Predictor for a binary sequence: is your sequence of 0's and 1's truly random?
People often have a biased understanding of randomness. In fact, many sequences that humans consider truly random actually contain patterns that can be easily identified by even simplest machine learning methods.
For example, here are example binary sequences and the prediction accuracy achieved by the predictor program:
Sequence of 0's and 1's | Prediction accuracy |
---|---|
1111111110000000001111111111000000000000111111111111100000000000 |
68.59% |
1110101010110001001010011110101010101010101100100010101010101010101010100101 |
63.09% |
from file binary.txt | 56.32% |
1011010010010010001101010100111010001001010101010111010101110010100101010111 |
55.06% |
11100000111101000011000100010000000100100101011001 from a rnd generator |
48.46% |
After building the source, running the main program prompts the user to input a sequence of 0's and 1's without whitepace. To give the program a chance, the sequence needs to have at least 20 digits. The longer the sequence is, the better the accuracy.
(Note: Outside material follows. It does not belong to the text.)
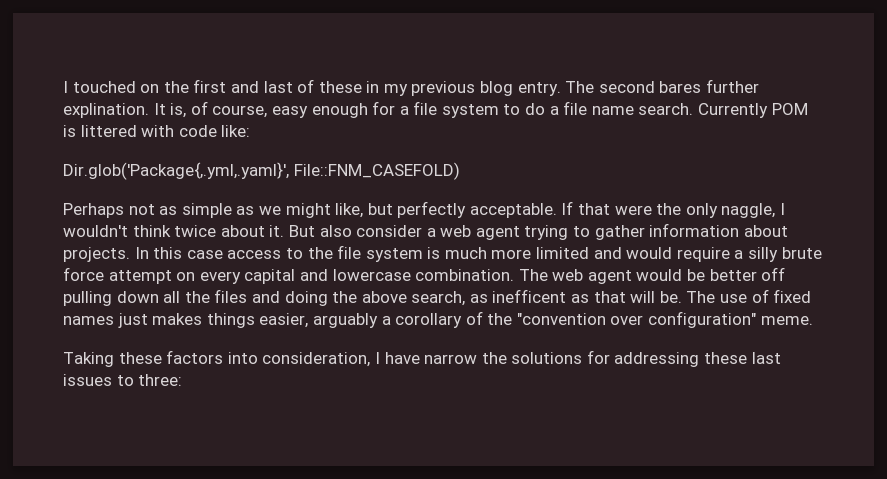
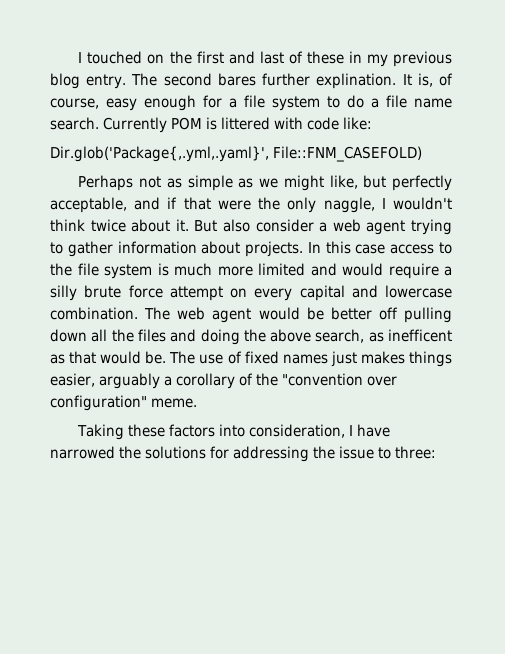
[469,201,574,218] acceptable. If -> [50,197,178,213] acceptable, and if
[630,291,656,303] will -> [100,351,142,364] would
[424,354,478,364] narrow -> [50,446,115,459] narrowed
[704,352,781,364] [63,374,112,386] these last issues -> [313,446,374,459] the issue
As far as methodology goes, the program learns a simple n-context Markov model that it uses to predict the numbers you entered. As it turns out, people tend to avoid repeating a digit many times, which makes the sequence less random. The model exploits the fact that following digit can sometimes be deduced from the recent history of digits.
Using a decent random number generator to form a binary sequence (of length 60+) should lead to a prediction accuracy close to 50%. If the accuracy is below 47% or above 53%, then I daresay the sequence is not truly random.
The program has been written in C, namely original ANSI C. As a simple program, I kept everything within a single file.